If you think the Delhi air is dangerous for us, then the decay in the public education system is worse. It is just that it’s invisible to us. One chokes our lungs, the other is choking our minds. And our response to both stays the same — short-sighted, quick fix solutions. What is surprising is that we do not have organisations and government agencies operating in a ninja-mode to repair and prepare the education system as they are doing for the air pollution around us. But then we only act when we have a visible crisis and education still struggles to be a perceived direct crisis while we blame the lack of education for almost every problem in the country.


While the Delhi government is planning to ban all private vehicles for a few days if AQI hits the roof, they are almost okay with the mushrooming of fly by night affordable private schools which provide anything but quality education, most of them are worse than the government school in the vicinity but the society’s growing fascination with private schools and the overall gloomy picture of government schools paint these affordable private schools with a brush of perceived quality.

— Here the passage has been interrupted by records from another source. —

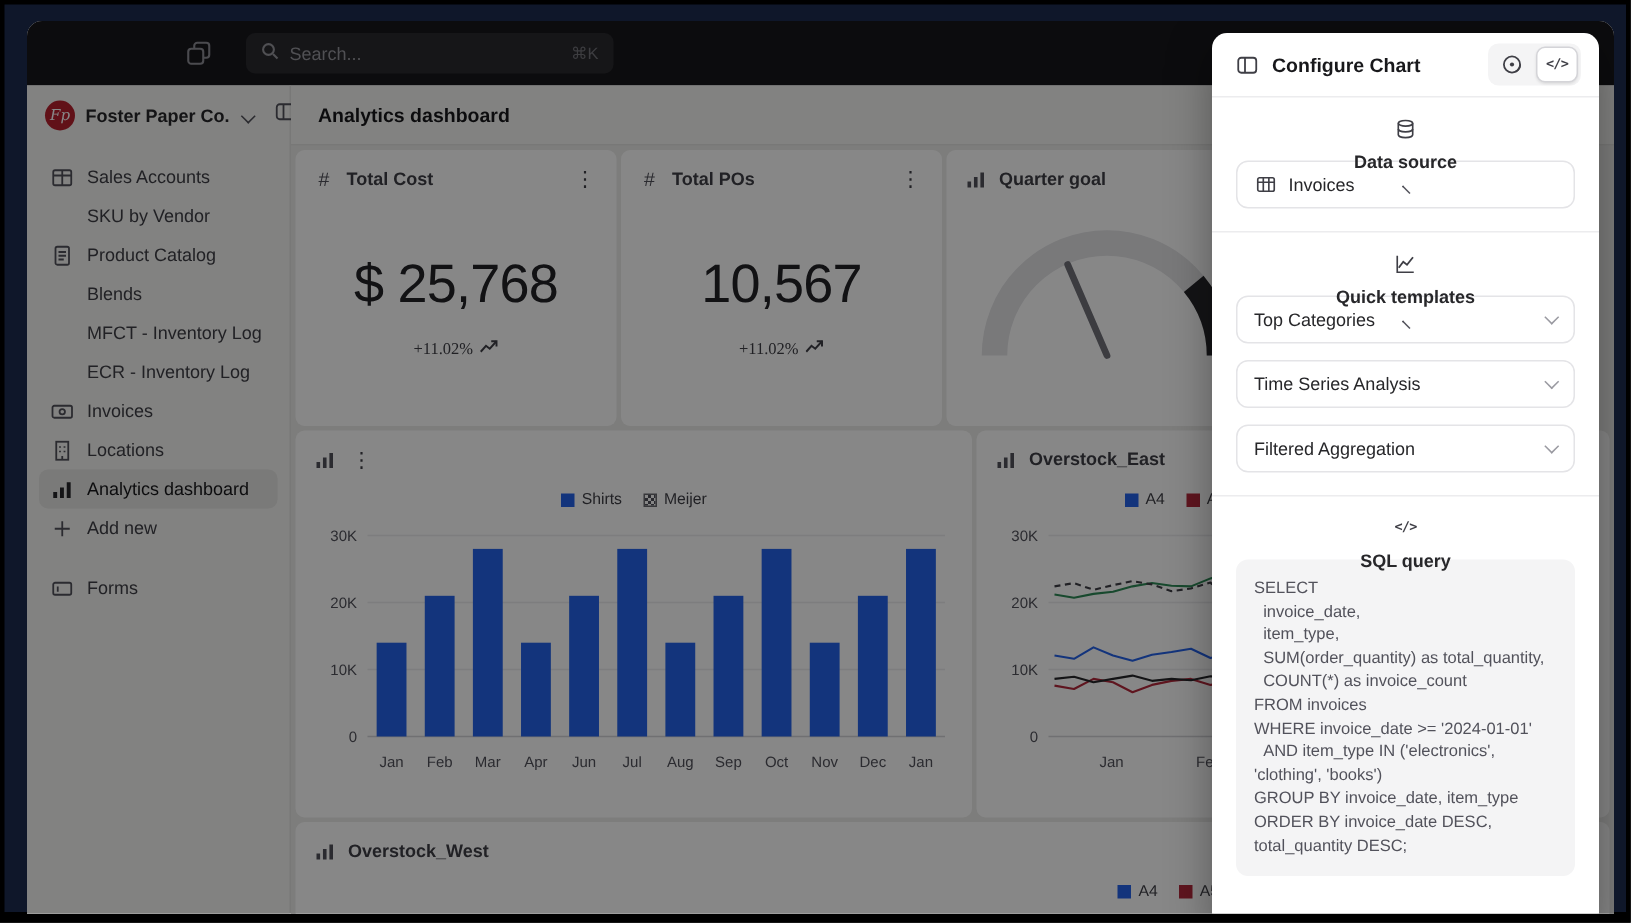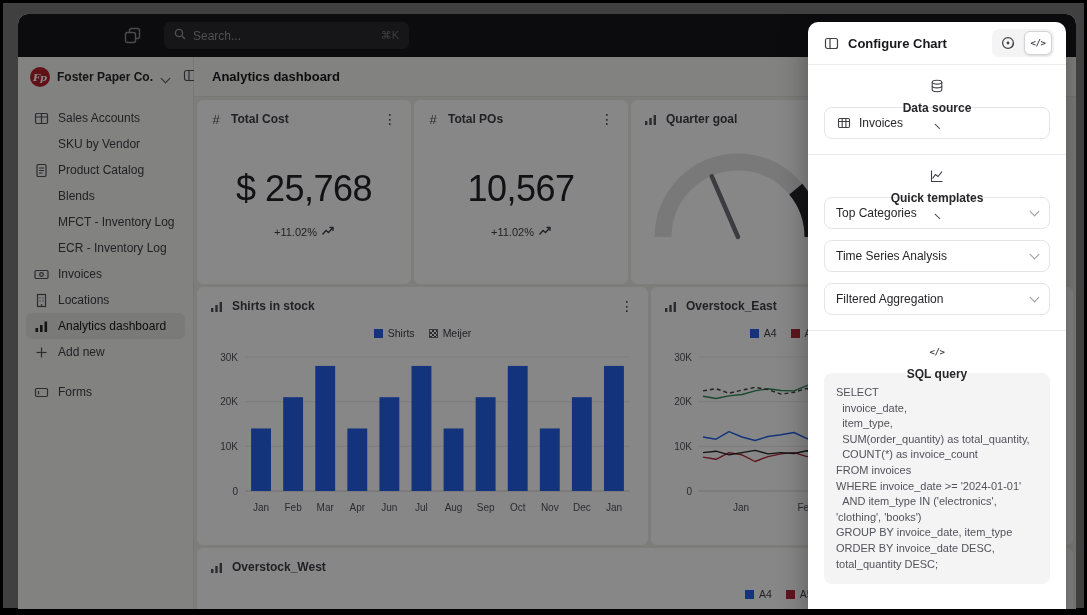--- a/index.html
+++ b/index.html
@@ -5,7 +5,7 @@
   html,body{margin:0;padding:0;width:1087px;height:615px;overflow:hidden;background:#000;
     font-family:"Liberation Sans","DejaVu Sans",sans-serif;-webkit-font-smoothing:antialiased;}
   .stage{position:relative;width:1087px;height:615px;background:#000;}
-  .desktop{position:absolute;left:3px;top:3px;right:3px;bottom:7px;background:#404040;}
+  .desktop{position:absolute;left:3px;top:3px;right:3px;bottom:7px;background:#0f172a;}
   .app{position:absolute;left:15px;top:11px;width:1058px;height:595px;background:#fff;
     border-radius:10px 10px 0 0;overflow:hidden;}
   

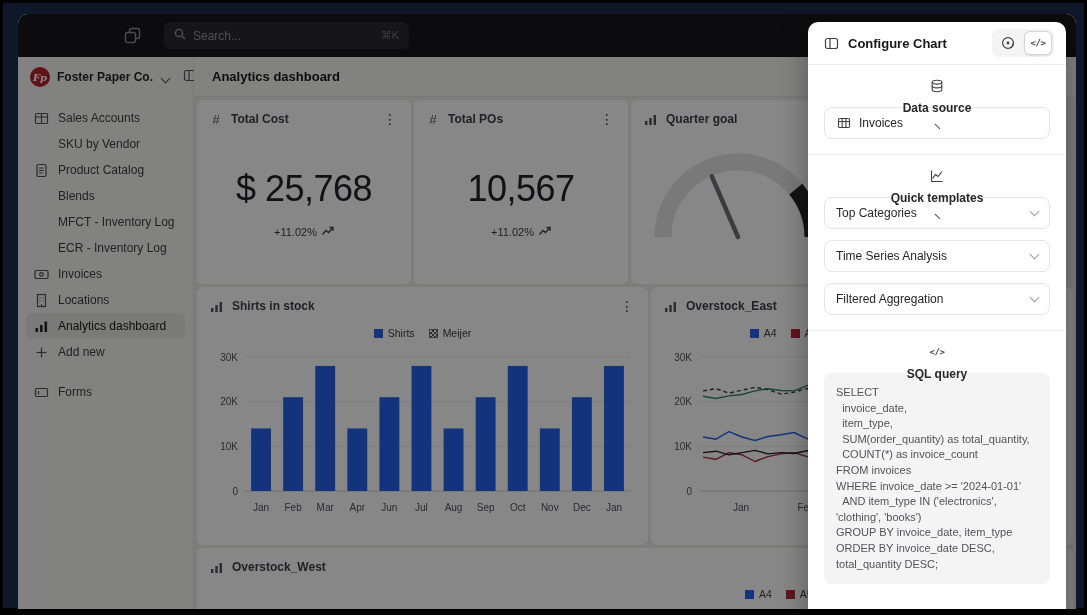--- a/index.html
+++ b/index.html
@@ -20,7 +20,7 @@
   .sidebar{width:176px;background:#f5f5f3;border-right:1px solid #e3e3e1;box-sizing:border-box;flex:none;}
   .ws-row{height:40px;display:flex;align-items:center;padding:0 10px 0 12px;gap:7px;}
   .ws-logo{width:20px;height:20px;border-radius:50%;background:#b8202e;color:#fff;font-size:10px;
-    font-style:italic;font-weight:bold;display:flex;align-items:center;justify-content:center;flex:none;font-family:"DejaVu Serif",serif;}
+    font-style:italic;font-weight:normal;display:flex;align-items:center;justify-content:center;flex:none;font-family:"DejaVu Serif",serif;}
   .ws-name{font-size:12px;font-weight:bold;color:#27272a;white-space:nowrap;}
   .ws-spacer{flex:1;}
   .nav{padding:8px 8px 0 8px;}

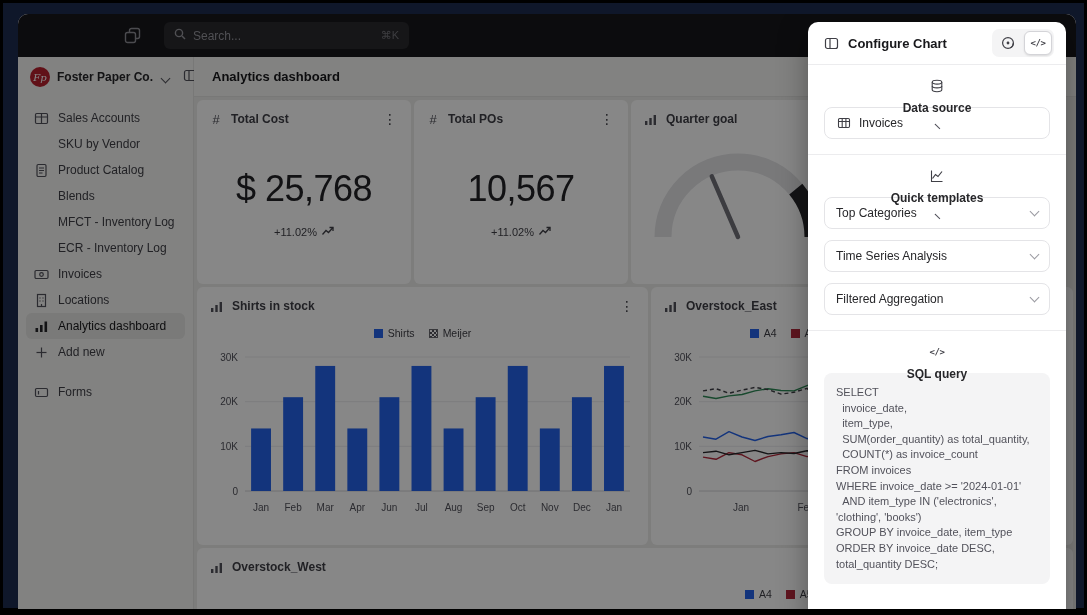--- a/index.html
+++ b/index.html
@@ -43,7 +43,7 @@
   .kebab{color:#3f3f46;font-size:14px;line-height:1;padding:0 2px;cursor:pointer;}
   .stat-val{text-align:center;font-size:36px;color:#232327;margin-top:40px;letter-spacing:-0.5px;}
   .stat-delta{display:flex;align-items:center;justify-content:center;gap:5px;margin-top:16px;
-    font-size:11px;color:#3f3f46;}
+    font-size:11px;color:#3f3f46;font-family:Liberation Serif, serif;}
   .legend{display:flex;align-items:center;justify-content:center;gap:14px;height:20px;margin-top:8px;}
   .legend.west{justify-content:flex-start;padding-left:536px;}
   .lg-item{display:flex;align-items:center;gap:5px;font-size:10.5px;color:#3f3f46;}

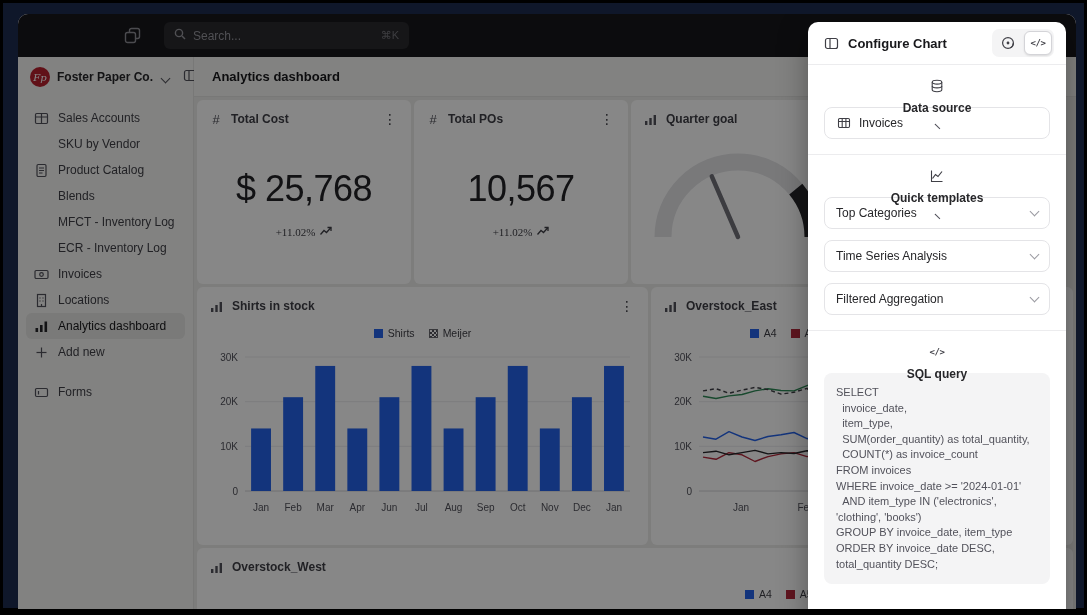--- a/index.html
+++ b/index.html
@@ -288,7 +288,6 @@
                         <rect x="9.6" y="2" width="2.4" height="10"></rect>
                   </svg>
                 </span>
-                <span class="card-title">Shirts in stock</span>
                 <span class="kebab">⋮</span>
               </div>
               <div class="legend">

My intentions are here is not to ask the government to take their focus off the air pollution surrounding us. I am only hoping for all of us, the entire nation, to be as disturbed with the education quality in India as much as we are about the air pollution, if not more.


Rabindranath Tagore started the co-educational school inside Shantiniketan in 1901 because he could sense that traditional schools at that time were nothing but a dead routine and lifeless. He regarded schools as mills of rote learning with no freedom for creativity. Schooling almost had no influence on his life. According to him, the primary objective of education was to enable the preservation of the perfect symphony between one’s life and the world outside, he could not see the schools doing this at all. Things haven’t really changed since then and this was more than 110 years ago.


A simple Google search about the quality of education in India will consistently spew out standardised learning, lack of proper infrastructure, lack of high-quality teachers, outdated curriculum, insufficient staff inside government schools and no space for children to explore their passion as some of the key reasons behind the abysmal state of education in India. Yet, we have not been able to change the education system in India for the better.


Today we have several organisations who are doing some incredible work to change all of this, organisations who believe in the system and are working with the system to ensure that we provide our children with an education that will empower them to build a better tomorrow. But we do not have a strong push from the bigger society around us. We are not talking about the state of education as much as we should.


With the 2019 elections just around the corner, we need to ensure that our political parties and administrative ecosystem focus on education as a key element of development, and that can only happen when we are all talking about it and asking the right questions.


How do we ensure that a government school is a space that is accessible and aspirational for all sections of society just like government colleges and even government jobs? How do we support the government in ensuring that this change is possible? How do we enable philanthropy to support education? The first step is to start talking about the state of our government schools, even if your children do not go to one, even if you do not have children, even if you do not have enough information about them, you need to start talking.


I am not asking you to shift your gaze from the other problems that loom the country, I am just asking you to share it.